SUPPLIED RECORDS
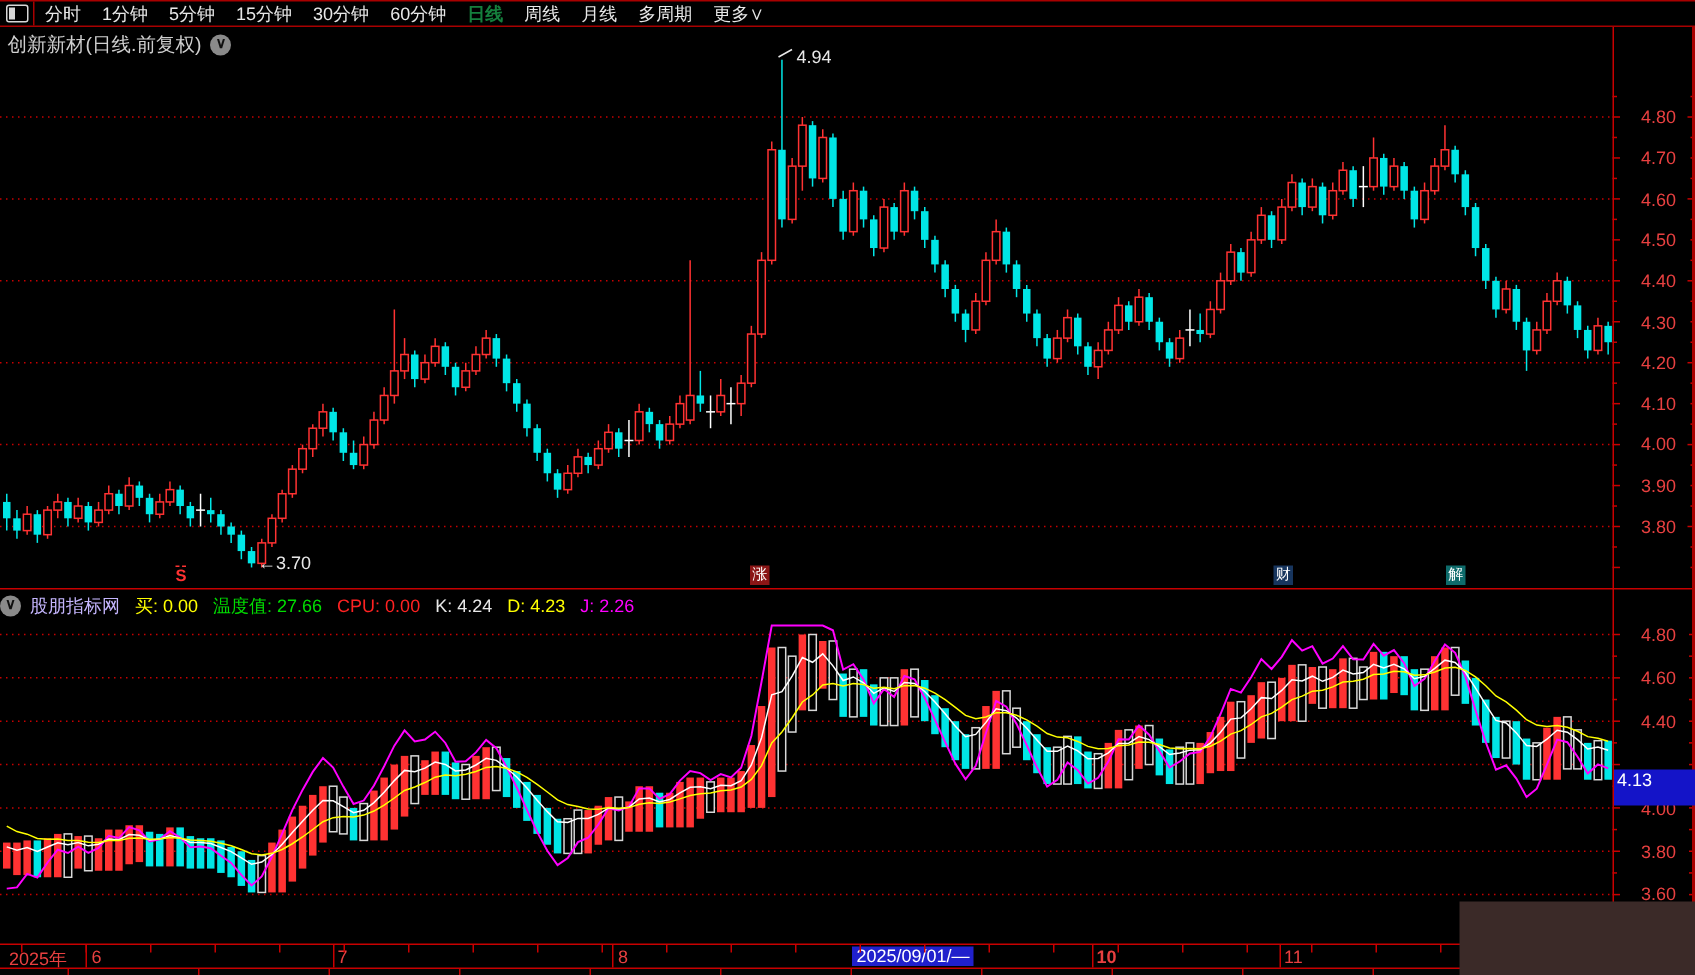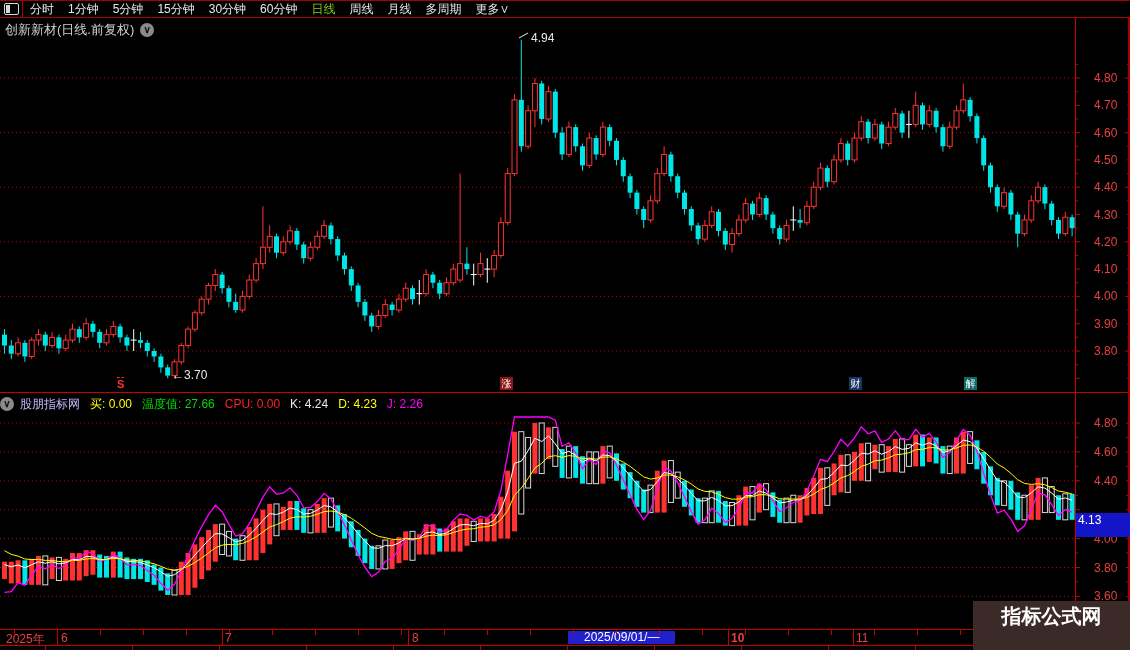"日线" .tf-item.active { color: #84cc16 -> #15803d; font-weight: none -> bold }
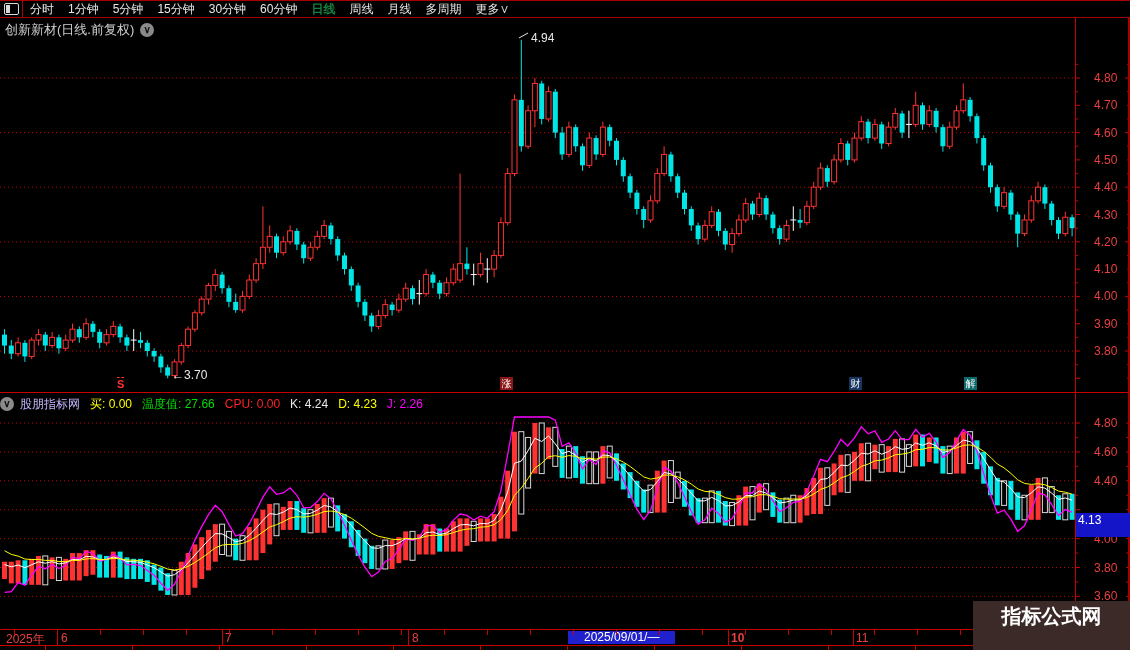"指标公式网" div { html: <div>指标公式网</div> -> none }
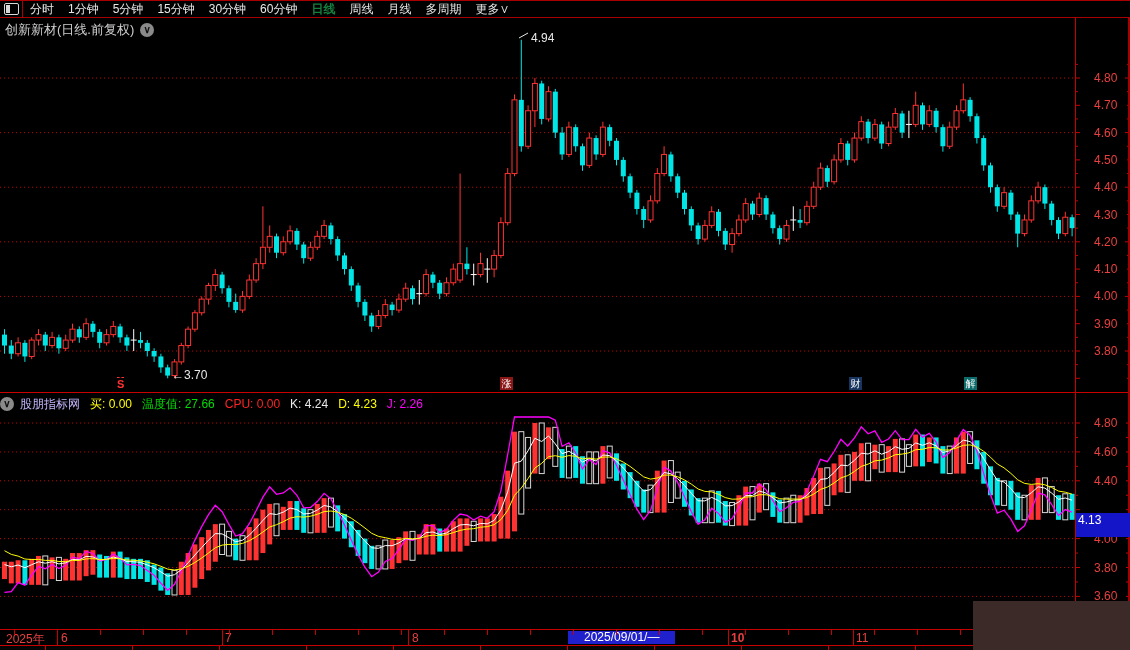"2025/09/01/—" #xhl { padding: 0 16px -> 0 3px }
---
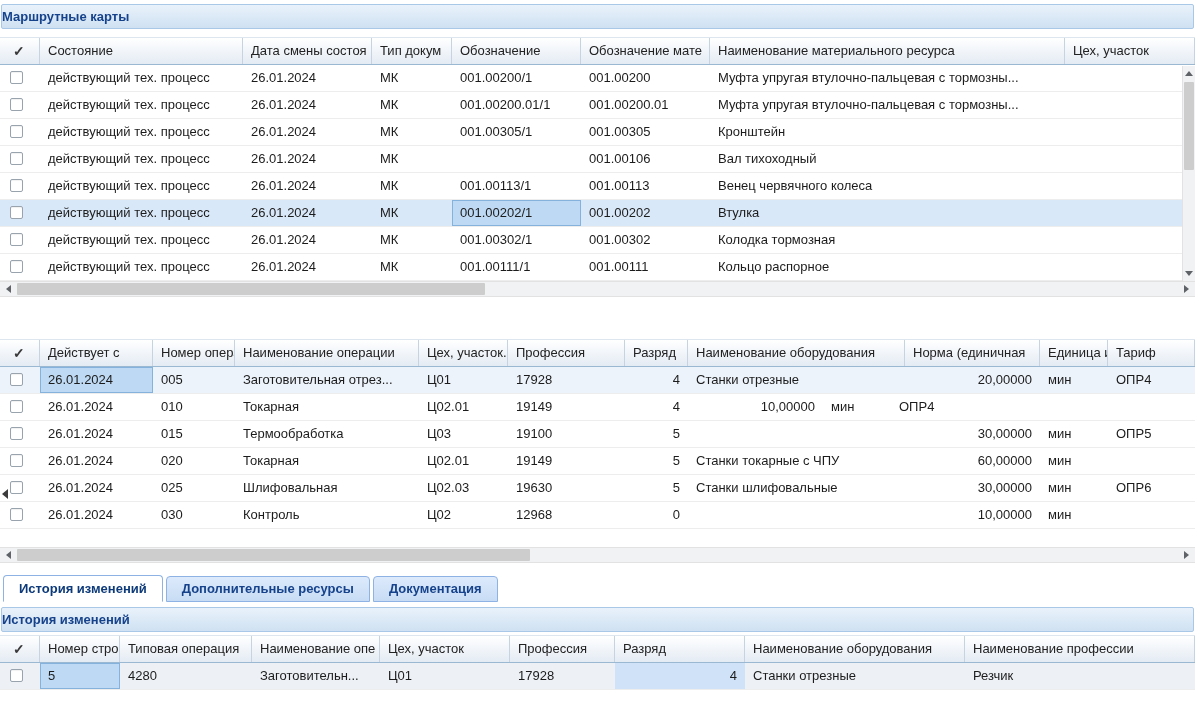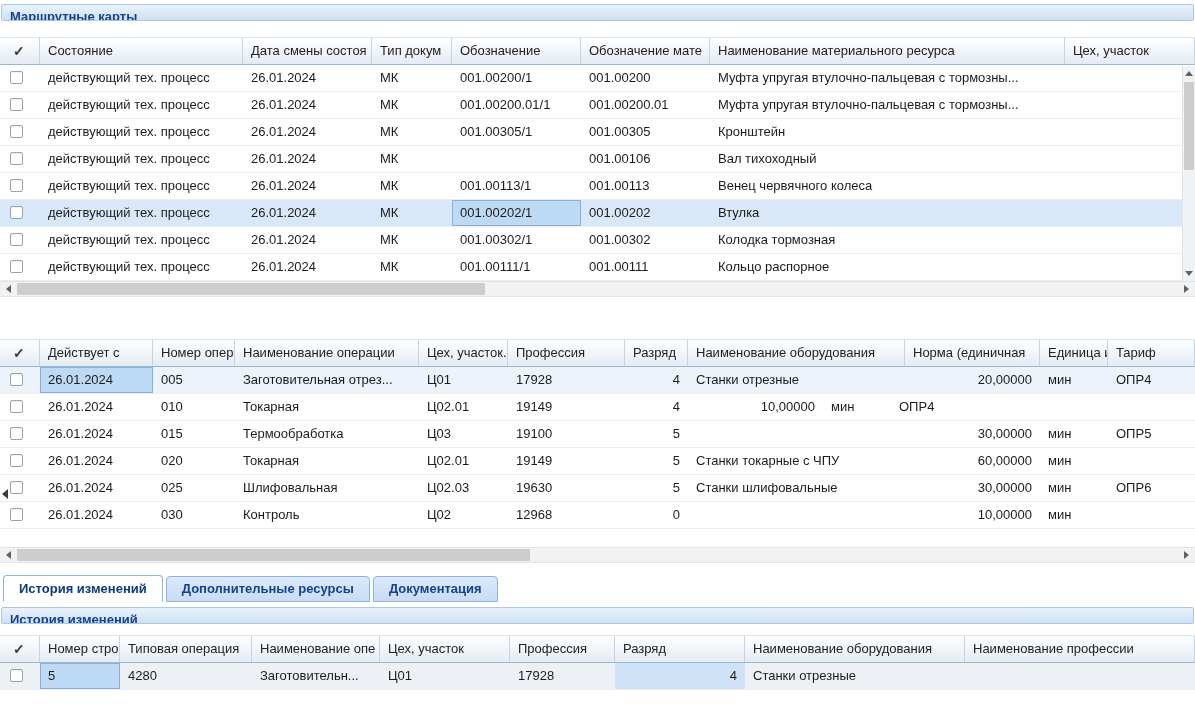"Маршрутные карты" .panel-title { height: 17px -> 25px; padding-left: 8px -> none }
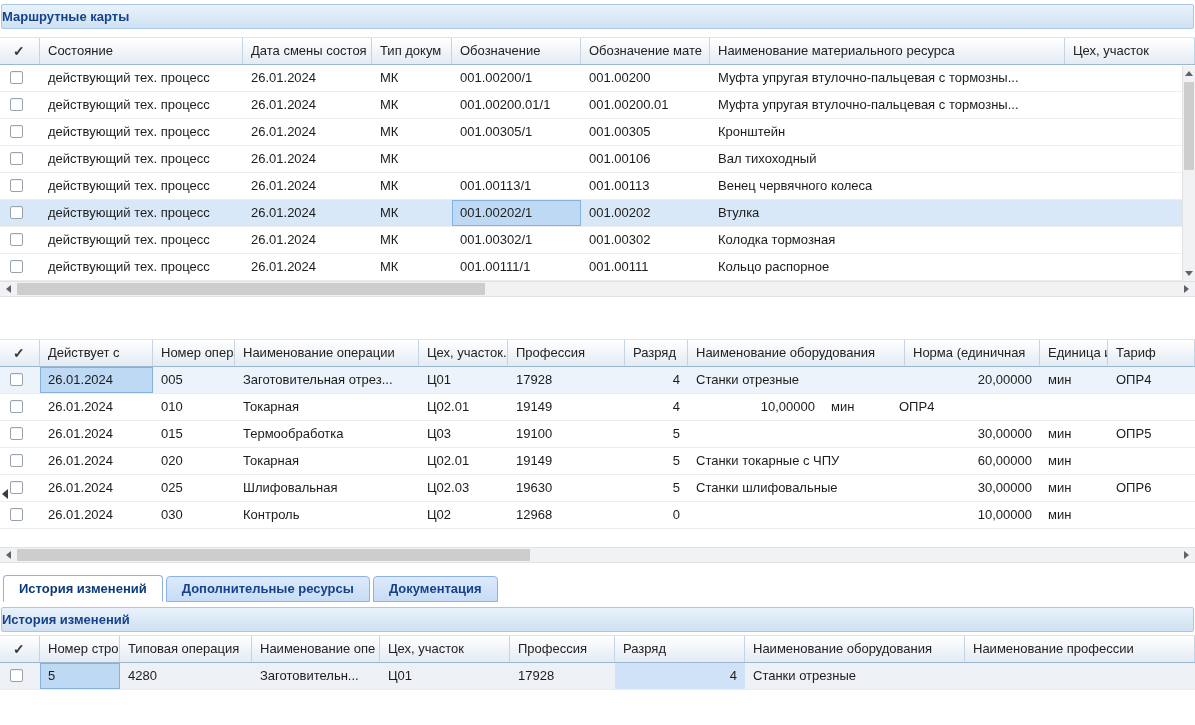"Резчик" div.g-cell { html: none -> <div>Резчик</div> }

TASK INSTRUCTIONS
Copy nothing but the lines above that run from the one with "html: <div>指标公式网</div> ->" to the one with "padding: 0 16px", ends included; pictures stay out.

TASK SOLUTION
"指标公式网" div { html: <div>指标公式网</div> -> none }
"2025/09/01/—" #xhl { padding: 0 16px -> 0 3px }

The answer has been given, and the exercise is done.